Out into the world we go. Planning futures, planning years.
Love bursts through and suddenly all our wisdom disappears.
Love makes fools of everyone. All the rules we make are broken.
Yes Love Love changes everyone. Leave a fairy in its place.
Love will never ever let you ever feel the same."

Ecumenical purpose

Next up, Father Gelis, from Miles Jesu, who asked, "Why are all these tremendous intellectual people embracing our Faith today?" You might well ask, Father.

Father Gelis then announced that across all the Protestant denominations, Orthodox Church and Catholic Church (glad that got a look-in), are those who have opted to maintain their faith in obedience to the Gospel and that the Continuity Movement was to help England rediscover its true Christian identity, its true Christian roots.

So now we know.

Celebrating fridge magnets

Next up, Joanna Bogle. The bloke in front of me told me that her husband is an Australian. "Must be good," I said. "And he only goes to the Old Rite." "Even better," I said.

As soon as Mrs. Bogle started to speak, however, it occurred to me that this woman was in the wrong Church in the wrong decade. This woman would have been the backbone of any Anglican parish church in the 1950s and would have revelled in Sunday School. In fact I soon began to think that her agenda is to turn the Catholic Church into a universal Sunday School. "This is the way it is done, boys and girls, and you are all going to follow me."

Her theme was Celebrating Catholic Culture. Throughout her address she made no mention at all of the Holy Sacrifice of the Mass as the inspiration of European civilisation: that architects, sculptors, painters and composers were directly inspired by the Mass and in turn used their talents to create churches which would be the most magnificent places possible in which to celebrate that very same Mass - creating sanctuaries which directed the souls of the Faithful towards the worship of Almighty God.

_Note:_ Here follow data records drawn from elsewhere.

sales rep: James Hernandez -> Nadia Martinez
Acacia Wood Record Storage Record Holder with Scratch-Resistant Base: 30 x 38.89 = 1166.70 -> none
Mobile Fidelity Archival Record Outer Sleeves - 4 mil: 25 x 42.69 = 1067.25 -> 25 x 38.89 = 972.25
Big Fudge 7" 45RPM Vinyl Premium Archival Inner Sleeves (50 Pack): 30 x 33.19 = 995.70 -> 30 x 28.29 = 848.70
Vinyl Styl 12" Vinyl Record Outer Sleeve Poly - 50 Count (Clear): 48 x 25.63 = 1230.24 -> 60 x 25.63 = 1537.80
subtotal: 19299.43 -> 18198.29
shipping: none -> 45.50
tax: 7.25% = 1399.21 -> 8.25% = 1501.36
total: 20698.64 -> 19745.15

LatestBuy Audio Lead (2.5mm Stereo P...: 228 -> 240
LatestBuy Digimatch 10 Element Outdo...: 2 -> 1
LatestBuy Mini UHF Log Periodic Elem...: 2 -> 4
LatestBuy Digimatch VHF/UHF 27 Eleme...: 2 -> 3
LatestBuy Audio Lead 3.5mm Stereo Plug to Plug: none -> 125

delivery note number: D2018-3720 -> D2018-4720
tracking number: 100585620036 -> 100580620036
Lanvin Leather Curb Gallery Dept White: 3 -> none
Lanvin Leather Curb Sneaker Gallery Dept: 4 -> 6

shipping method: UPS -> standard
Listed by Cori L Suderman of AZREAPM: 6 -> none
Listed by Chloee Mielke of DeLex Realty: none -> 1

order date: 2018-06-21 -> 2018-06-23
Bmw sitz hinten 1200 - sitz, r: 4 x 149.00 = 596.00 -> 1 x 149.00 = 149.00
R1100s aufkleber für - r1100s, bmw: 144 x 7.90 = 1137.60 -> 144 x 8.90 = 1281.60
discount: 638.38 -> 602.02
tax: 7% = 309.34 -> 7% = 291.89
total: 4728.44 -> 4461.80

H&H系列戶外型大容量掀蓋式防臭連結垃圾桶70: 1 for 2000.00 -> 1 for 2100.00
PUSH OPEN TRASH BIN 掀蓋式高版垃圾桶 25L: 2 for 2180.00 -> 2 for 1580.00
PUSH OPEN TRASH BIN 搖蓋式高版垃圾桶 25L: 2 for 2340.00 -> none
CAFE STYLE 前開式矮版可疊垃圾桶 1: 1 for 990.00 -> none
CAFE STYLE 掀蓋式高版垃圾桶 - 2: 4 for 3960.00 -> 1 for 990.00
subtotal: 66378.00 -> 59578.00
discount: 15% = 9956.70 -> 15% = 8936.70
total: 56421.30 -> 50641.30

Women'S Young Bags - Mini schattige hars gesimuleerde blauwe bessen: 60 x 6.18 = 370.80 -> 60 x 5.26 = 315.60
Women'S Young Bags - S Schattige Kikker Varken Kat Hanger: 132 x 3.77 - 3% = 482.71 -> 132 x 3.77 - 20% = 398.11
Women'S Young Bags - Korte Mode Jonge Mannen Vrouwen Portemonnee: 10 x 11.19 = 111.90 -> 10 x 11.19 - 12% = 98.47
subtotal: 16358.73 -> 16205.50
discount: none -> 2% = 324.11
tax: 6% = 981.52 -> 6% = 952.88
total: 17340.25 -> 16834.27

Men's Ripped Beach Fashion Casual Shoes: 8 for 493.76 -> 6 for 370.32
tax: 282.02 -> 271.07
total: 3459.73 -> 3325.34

This was how all Catholic churches were constructed until the huts and garages that sprung up during the ‘All You Need is Love’ years. Every Catholic church was, by its very nature, designed for the celebration of the Holy Sacrifice of the Mass - a phrase not used once throughout the entire conference. Each speaker tip-toed around the crisis in the Church. The unspoken agreement was that this conference was about celebration.

Not long into her speech Mrs. Bogle introduced her audience to Sunday School religion by talking about fridge magnets. Her thinking was that children who put up their paintings on the fridge door, children who sidled out of school in a charming way with presents for their Mummy and Daddy were signs of "art and culture at work".

She went on: "So Holy Mother Church pins up our stained glass and architecture - celebrating, relishing, enjoying the work of her children." While admitting that "…we have seen some rather dreary examples of art, architecture and music in recent years, we must still remember little boys belting out the glories of music with that ferocity and enthusiasm that only a boy child can bring".

But how many Catholics live next to Westminster Cathedral?

Celebrating fun

She rapidly went on to introducing Catholic culture into the home, saying how important it was to give talks about hot cross buns, nursery rhymes and pub signs, but in doing so never to mention the word Catholic culture. As a result she notices her listeners "…switching on an internal light behind their eyes", claiming that "…people are more interested now in these things than they have ever been". More and more people are flying to Lourdes and Fatima than ever before. There has been an EXPLOSION in Catholic publishing and television apparently. Her suggestion that we give Gregorian Chant a try receives spontaneous applause, as does the suggestion: "Let’s do it, let’s celebrate it, let’s see the children in their pretty white dresses enjoying being first Communicants."

It’s Sunday School. Everything must be fun. Even joining a Corpus Christi procession in Glastonbury with Youth 2000 — "Don’t let’s pretend that we have to have some sort of nostalgia for the 1950s" - because we are reassured that "…there are good, attractive modern hymns and modern ways of doing things".

What does she mean exactly? She tells us she means handing out plastic rosaries at Corpus Christi processions, shaking hands with people "…or if we thought people needed it, giving them a hug".

Who hugs whom exactly? Does the father of a young family spontaneously hug a passing teenage girl? Does a priest hug a thug? We are not told. But it is new and modern and therefore it is good. Indeed, she earnestly tells the audience that "…the new touchy feely thing about modern Britain, the informality, the way we approach people plays into CATHOLIC hands".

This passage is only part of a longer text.